Britain’s largest union of university and college teachers voted to hold talks on an academic boycott of Israel, a spokesman said Thursday.
/ Source: The Associated Press

Britain’s largest union of university and college teachers voted to hold talks on an academic boycott of Israel, a spokesman said Thursday.

The University and College Union, which represents around 120,000 employees, voted Wednesday to allow local branches to make a final decision on imposing a boycott on cooperation with Israeli academics.

Union members voted on a motion asking them to note that “Israel’s 40-year occupation has seriously damaged the fabric of Palestinian society through annexation, illegal settlement, collective punishment and restriction of movement.”

It called on British academics to condemn the “complicity of Israeli academia in the occupation.”

Any future boycott would aim to prevent Israeli and British university or college staff from working on joint projects or assisting each other in their work, union spokesman Dan Ashley said.

“Every member should have the opportunity to have their say,” the union’s general secretary, Sally Hunt, told an annual meeting in Bournemouth, southern England.

But Hunt said she did not believe most members would support a boycott and that it would likely be difficult to enforce.
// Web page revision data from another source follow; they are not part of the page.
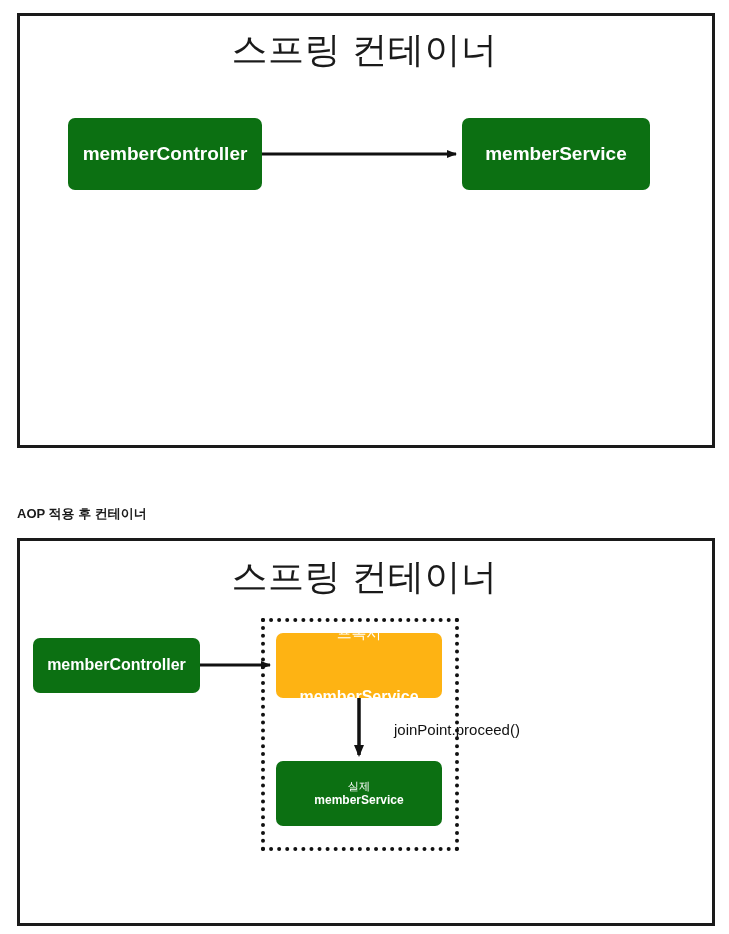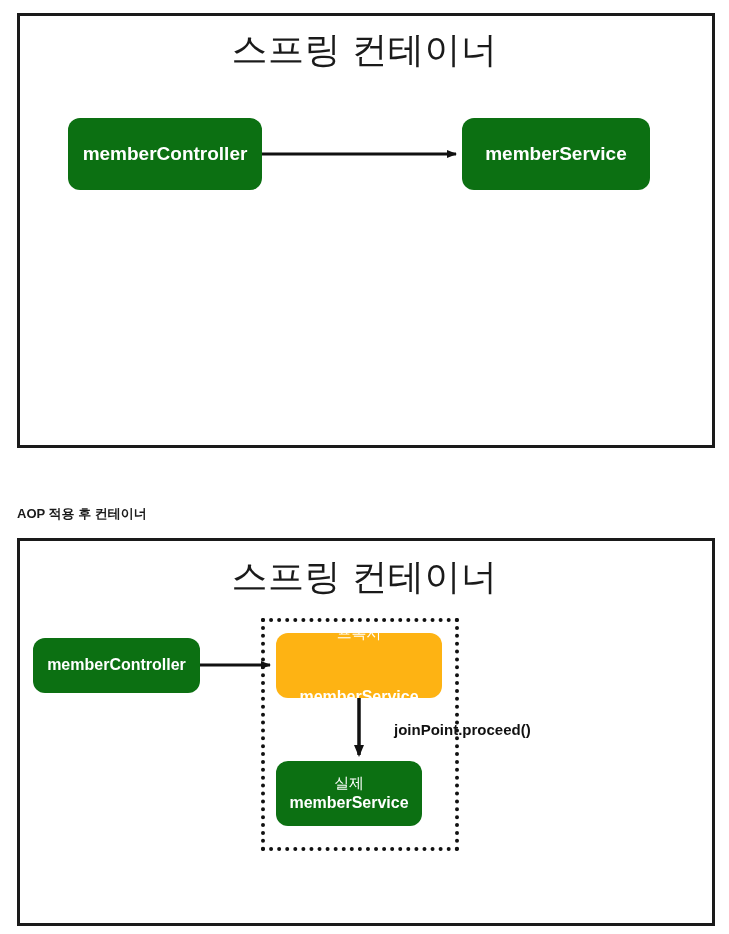"memberController" .node { border-radius: 12px -> 7px }
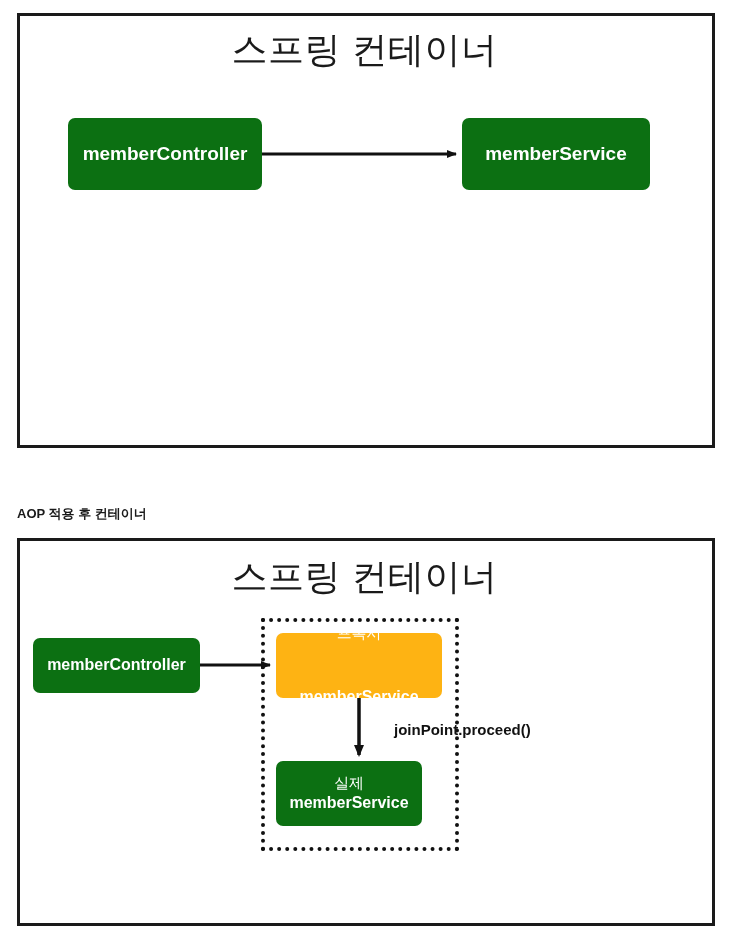"joinPoint.proceed()" #joinpoint-label { font-weight: bold -> normal }
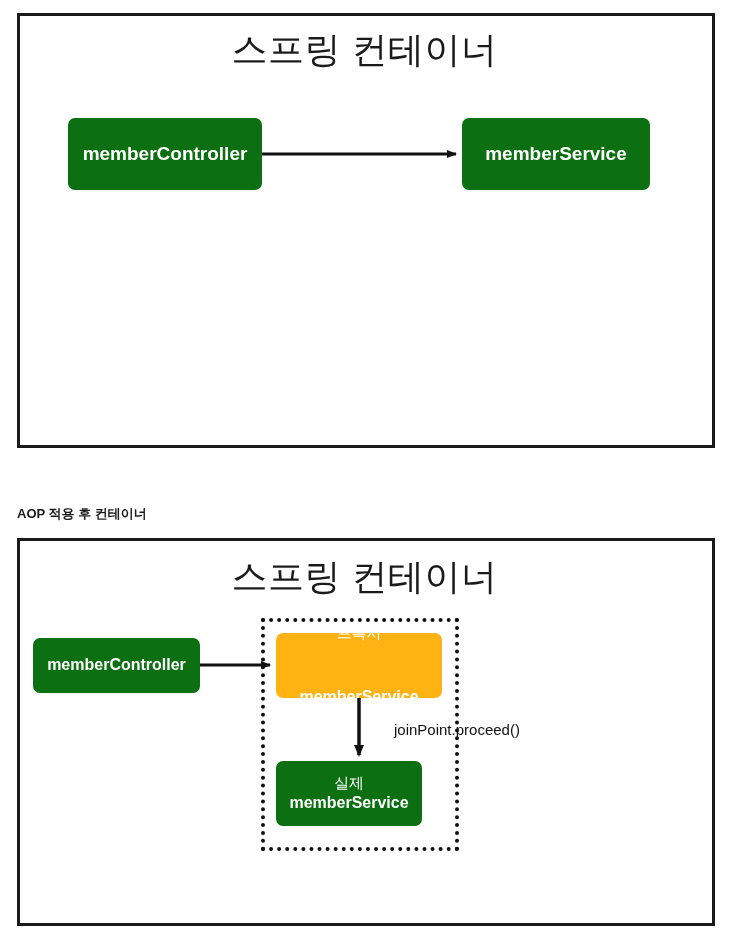"실제" #node-real-service { font-size: 16px -> 12px; width: 146px -> 166px }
Student union considers similar action
Unison, Britain’s largest union, will debate a similar motion at its annual meeting in a few weeks, a spokesman said on condition of anonymity in line with union policy. The motion, which was put forward by an individual branch, calls for economic sanctions and a boycott to be applied to Israel, but the final wording was not immediately available.
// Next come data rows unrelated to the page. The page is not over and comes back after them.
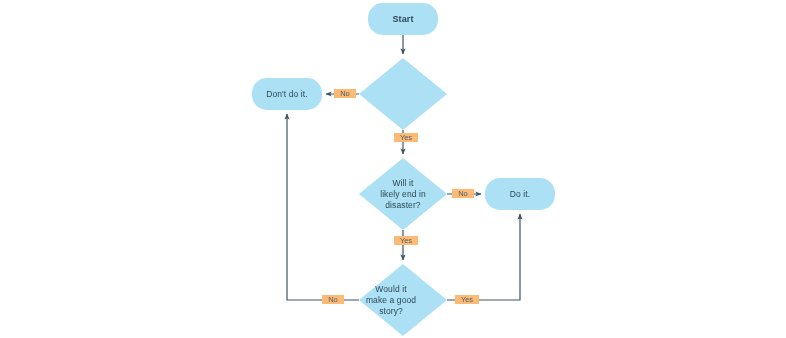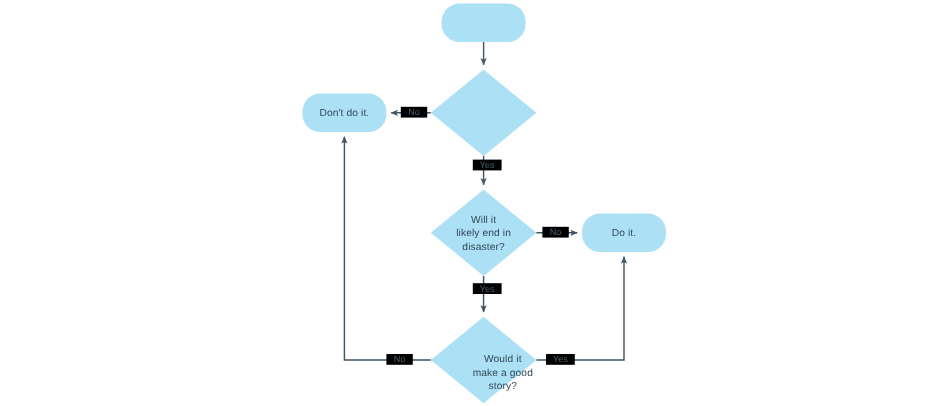"Start" div.node-label { html: none -> <div>Start</div> }
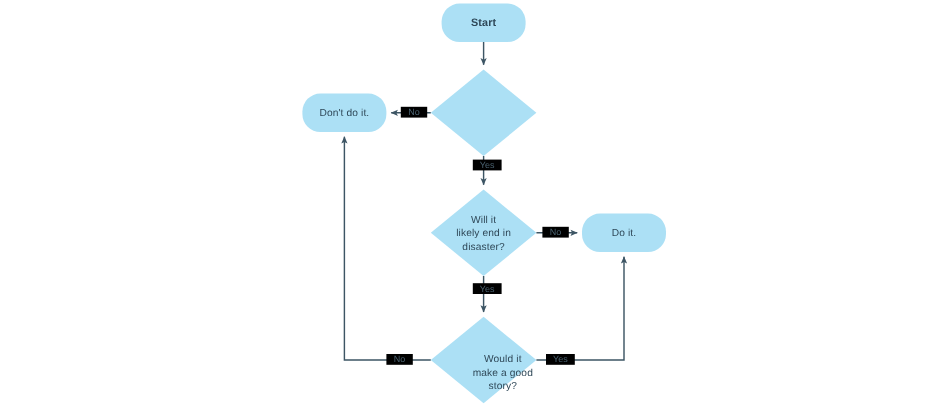"No" .edge-label { background: #000000 -> #fdba74 }
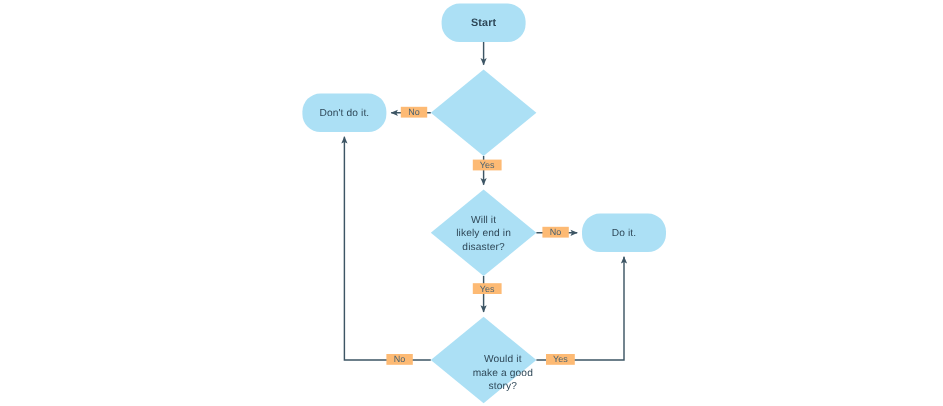"Would it" div.node-label { left: 377px -> 349px; margin-top: 10px -> none }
Israeli Foreign Ministry spokesman Mark Regev said any boycott would be targeting the only “Middle Eastern country that has fully free and independent academia.”

“We find it strange that British academics single out the Jewish state for special discriminatory treatment,” Regev said.

Britain’s ambassador to Israel, Tom Philips, told Israel Radio that the British government would not support a boycott.

“We don’t support such boycotts,” he said. “We think that the best way to achieve peaceful resolution to the problems of the region is to encourage both sides to take the steps necessary for progress through close engagement and dialogue.”

Bill Rammell, Britain’s higher education minister, said he was disappointed the union had passed a motion “which encourages its members to consider boycotting Israeli academics.”

“I profoundly believe this does nothing to promote the Middle East peace process,” he said.

However, Ashley said the motion encouraged members to debate the issue, not to vote for a boycott.

In 2005, Britain’s 40,000-member Association of University Teachers voted to boycott Israel’s Haifa and Bar-Ilan universities for actions that it said undermined Palestinian rights and academic freedom.